Back home in Arizona, the field supervisor who got the call who found himself in the middle of all this, he ultimately went to the local press to explain what had gone down and what was so wrong about it. He told "The Daily Star" that he, quote, got rolled. He said that the political pressure that he experienced in this instance was the first he ever experienced in 34 years with the federal government, including 29 years with the Wildlife Service under five different presidents going back to President George H.W. Bush.
This is not business as usual. This has never been done before in his career, but it happened now that Trumps in office happened now that David Bernhardt`s at the head of the Interior Department. Under that kind of pressure, something he had never experienced before, that supervisor from the Fish and Wildlife Service, he did reverse his previous call to instead say, OK, maybe the permits are OK. He was told to do that and he did so.
Soon thereafter, he resigned from the service and soon after that, he started talking to the local press to basically confess and to explain what happened.
David Bernhardt, the number two official at the Interior Department, the guy who seems to have engineered this pressure or been involved in this pressure on behalf of this big Trump donor, he has since been promoted to run the whole Department of the Interior. He is no longer than number two guy at the agency. He`s now in the cabinet as secretary of the interior.

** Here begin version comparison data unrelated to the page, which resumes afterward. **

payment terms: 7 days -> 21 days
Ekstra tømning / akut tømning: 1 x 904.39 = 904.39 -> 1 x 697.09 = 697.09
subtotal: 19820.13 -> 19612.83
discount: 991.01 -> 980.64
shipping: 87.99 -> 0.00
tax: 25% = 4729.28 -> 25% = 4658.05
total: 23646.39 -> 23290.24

See, there was an opening for him to take that job because the previous Trump secretary of the interior, Ryan Zinke, remember he had to resign after it emerged that he was under criminal investigation for his own corruption scandals while running Trump`s Interior Department.
So, he had to go because of the criminal investigations into his corruption, that`s how Bernhardt got kicked upstairs into the cabinet secretary job he now enjoys. Only the best people.

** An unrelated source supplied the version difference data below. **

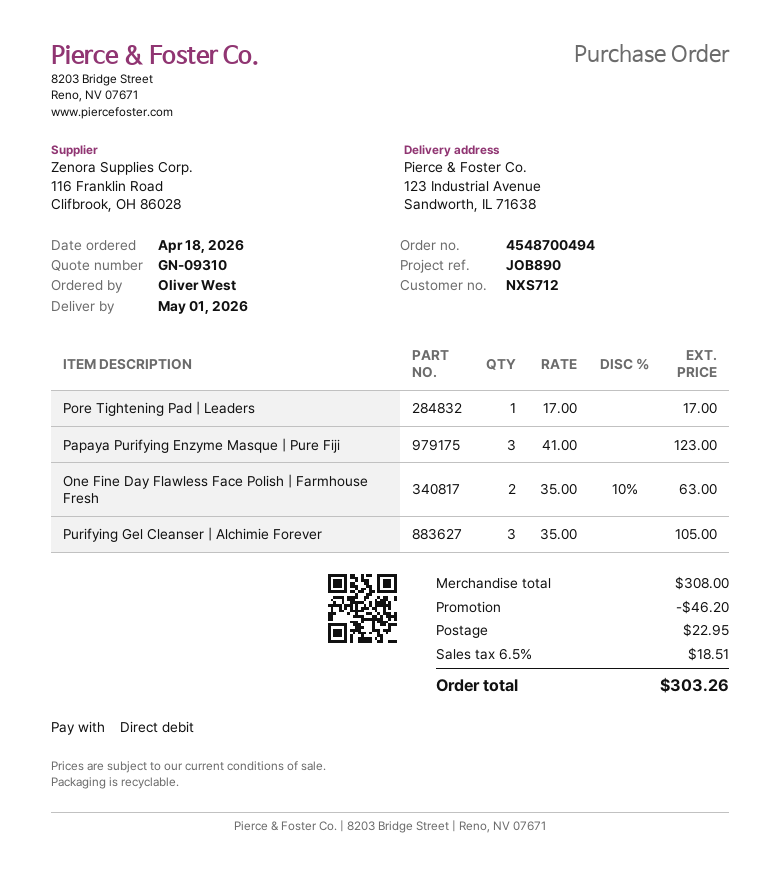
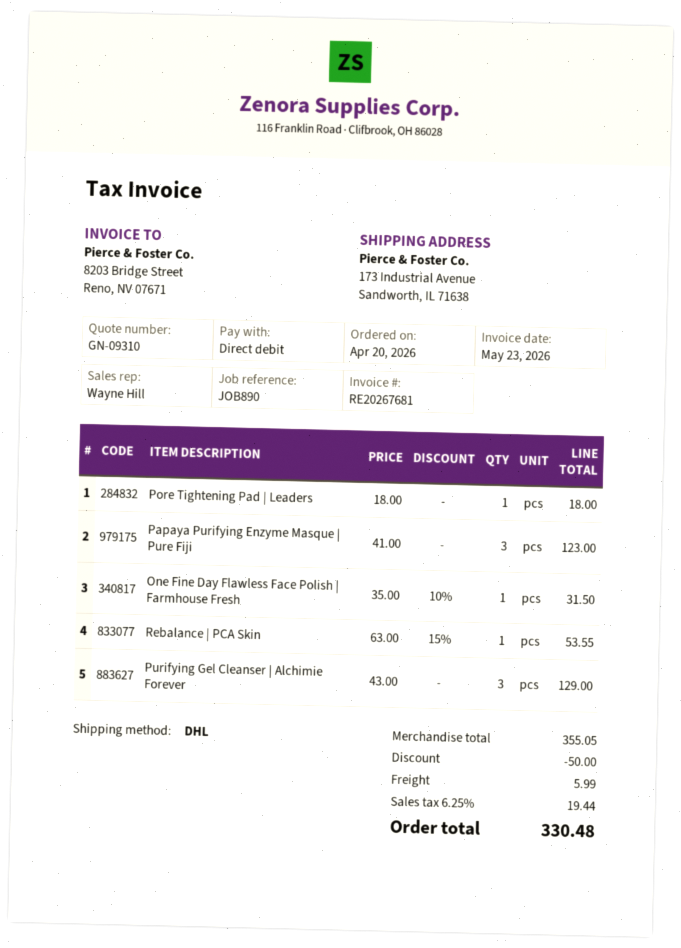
order date: 2026-04-18 -> 2026-04-20
ship to: 123 Industrial Avenue, Sandworth, IL 71638 -> 173 Industrial Avenue, Sandworth, IL 71638
Pore Tightening Pad | Leaders: 1 x 17.00 = 17.00 -> 1 x 18.00 = 18.00
One Fine Day Flawless Face Polish | Farmhouse Fresh: 2 x 35.00 - 10% = 63.00 -> 1 x 35.00 - 10% = 31.50
Purifying Gel Cleanser | Alchimie Forever: 3 x 35.00 = 105.00 -> 3 x 43.00 = 129.00
Rebalance | PCA Skin: none -> 1 x 63.00 - 15% = 53.55
subtotal: 308.00 -> 355.05
discount: 46.20 -> 50.00
shipping: 22.95 -> 5.99
tax: 6.5% = 18.51 -> 6.25% = 19.44
total: 303.26 -> 330.48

Well, now, David Bernhardt`s actions around little Benson, Arizona, and this major Trump donor who wants his development there and screw the river, screw the science, I want it, now, David Bernhardt`s actions in this little this little after-school special, right, like which could be kind titled corruption for dummies. This little tableau vivant explaining how the Trump administration is more than happy to mess up basically anyone and anything as long as it helps their friends and donors.
This little paragon of how corruption works, now, David Bernhardt`s actions are being investigated by Congress, by the House Committee on Natural Resources, which is the oversight committee in this part of the federal government. It is chaired by Congressman Raul Grijalva, who is from Arizona and who knows these things and who has proclaimed himself to be mystified as to why the number two official at the Interior Department might have been interested and personally involved in the permitting decisions on this one land deal in Arizona if it wasn`t just to help out a Trump donor with something hugely remunerative that he otherwise should have been blocked from doing for the good of the country.
And now, that same official, now Interior Secretary David Bernhardt, the oil company and mining company lobbyist who President Trump entrusted to shepherd America`s public lands, he has now just announced plans to move a whole big swath of his agency, to move the Bureau of Land Management out of Interior Department headquarters, out of Washington. Specifically, he`s just announced that he`s telling the employees of that agency that they need to move out of D.C. and into western Colorado, right near his hometown. It should be a boom for that part of.
I mean, this is the part of the Interior Department that oversees the use of federal lands. Presumably, employees of that agency will now be given the same ultimatum that was just given to all the scientists at USDA, right? Never mind the hardships.
An employee who`s struggling with MS and dealing with serious medical treatment issues for MS was told that is not a hardship that would be considered to keep that employee off the roster of those who were moving. An employee who`s in the middle of chemotherapy was told by USDA that that was not a hardship that would result in the agency taking that person, taking that scientist off the list of people who are being forcibly moved or you move your job.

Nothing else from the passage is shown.